Gone in 60 Days – Why the Countdown is on for Slip and Falls

The Occupiers’ Liability Amendment Act now mandates that notice of a claim be provided within 60 days of the accident if it involves an injury due to ice and snow.  I have reported this change in an earlier article.

Why the change?  Well, it appears that rates are too high for contractors, insurers are simply not providing coverage or the number of insurers providing coverage has declined.  So how will the 60 days reduce rates and lead to more insurers re-entering the market?  Let’s examine the reasons provided to justify the notice period.

  1. It will help contractors defend against lawsuits by allowing them to gather relevant evidence after 60 days’ notice. 

The assumption made is that within 60 days of notice, the contractor or the insurer will not be subjected to failing memories and will be able to defend more effectively.  Do you know how many snow contractors keep records of attendances for winter maintenance?  In my 20 years, I would put it at 50%.  If there are no records of attendances or work performed, tell me how someone is going to remember if or when they attended the scene to perform winter maintenance.  Do you recall what specific job or task you performed two months ago on a specific day, time, or location?  Of course not.  Most people couldn’t tell you what they had for dinner a week ago.

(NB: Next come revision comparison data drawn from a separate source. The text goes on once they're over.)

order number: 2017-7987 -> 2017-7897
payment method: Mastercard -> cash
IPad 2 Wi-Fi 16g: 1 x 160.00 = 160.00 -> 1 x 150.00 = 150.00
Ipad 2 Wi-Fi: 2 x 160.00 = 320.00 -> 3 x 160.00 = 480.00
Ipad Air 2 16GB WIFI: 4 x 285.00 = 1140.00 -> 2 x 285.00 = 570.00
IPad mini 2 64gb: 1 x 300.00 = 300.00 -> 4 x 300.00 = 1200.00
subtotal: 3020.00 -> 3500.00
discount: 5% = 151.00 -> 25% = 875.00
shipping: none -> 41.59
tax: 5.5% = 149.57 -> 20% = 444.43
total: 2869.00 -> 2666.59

There is the possibility of interviewing independent witnesses and I will concede that the memory following an accident is fresher.  However, will the insurer expend the monies necessary to conduct the interview?  Will the witness want to speak with the insurer?

       2. Legal costs are on the rise and awards are getting bigger.

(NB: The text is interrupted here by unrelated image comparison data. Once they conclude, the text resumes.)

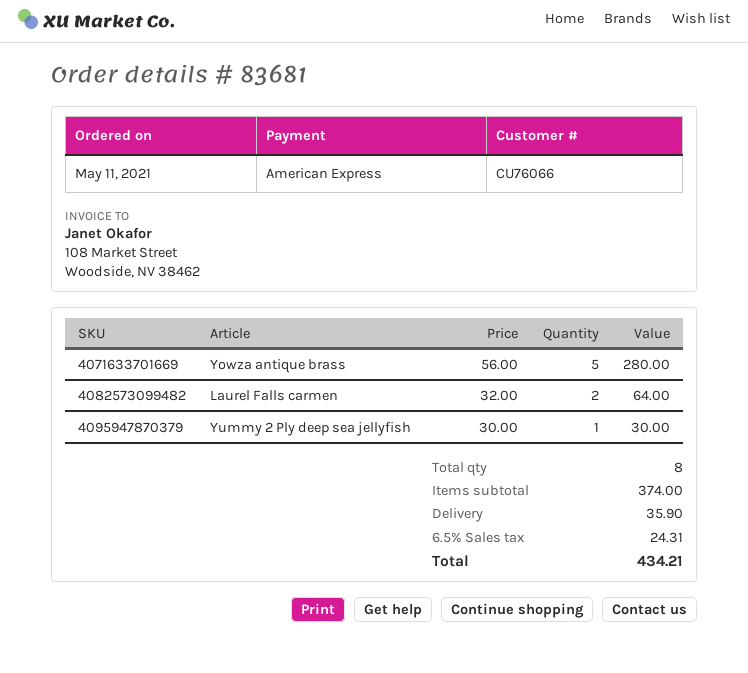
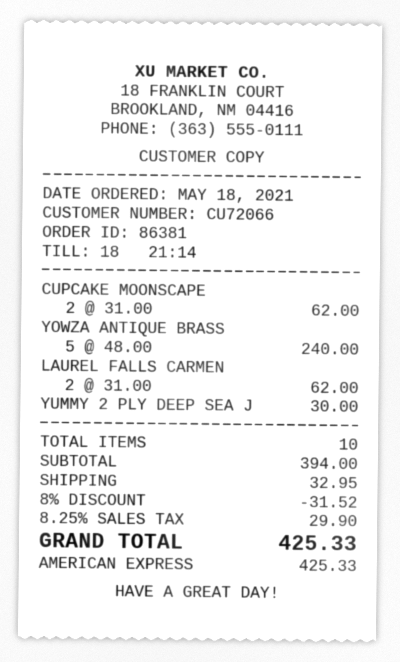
order number: 83681 -> 86381
order date: 2021-05-11 -> 2021-05-18
customer number: CU76066 -> CU72066
Yowza antique brass: 5 x 56.00 = 280.00 -> 5 x 48.00 = 240.00
Laurel Falls carmen: 2 x 32.00 = 64.00 -> 2 x 31.00 = 62.00
CUPCAKE MOONSCAPE: none -> 2 x 31.00 = 62.00
total quantity: 8 -> 10
subtotal: 374.00 -> 394.00
discount: none -> 8% = 31.52
shipping: 35.90 -> 32.95
tax: 6.5% = 24.31 -> 8.25% = 29.90
total: 434.21 -> 425.33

This is true.  It’s called inflation.  This notice requirement will have no impact whatsoever on costs or the value of damages.

       3. The new criteria around snow removal liability will encourage insurance availability to return in Ontario.

This is a nice goal.  Unfortunately, there is no guarantee that insurers will re-enter the market to provide liability coverage.  This is simply wishful thinking at this juncture.

       4. It will reduce the number of frivolous or bogus slip and fall claims.

What is really being said here is that it will stop lawyers from encouraging people to commence lawsuits that they might not have otherwise started but for the lawyer.  Of course, it is the lawyer’s fault that someone wants to exercise their rights.  This is not how it works.  I may make my services available to the public through advertising, but I do not encourage people to commence lawsuits.  I simply provide them with my opinion on the viability of the claim.

I believe the changes coming are simply an  attempt at gas lighting the public.  The real intent of the 60 day notice is to give insurer’s an opportunity to deny a legitimate claim simply for failing to provide notice.  As well, it will be used during negotiations to reduce payment of damages based on what really amounts to a clerical error on the part of the injured party.

I would like to add one last point.  I anticipate that this new notice requirement will inundate property owners, contractors, and insurers with notice letters.  This will require insurers to undertake numerous investigations since that is the whole point of the notice requirement.   The unintended consequence will be  an increase in expenditures for investigation.  As well, the deluge of notice letters will inevitably impact the insurer’s assessment of risk and the amount paid in premiums regardless of whether a claim is issued.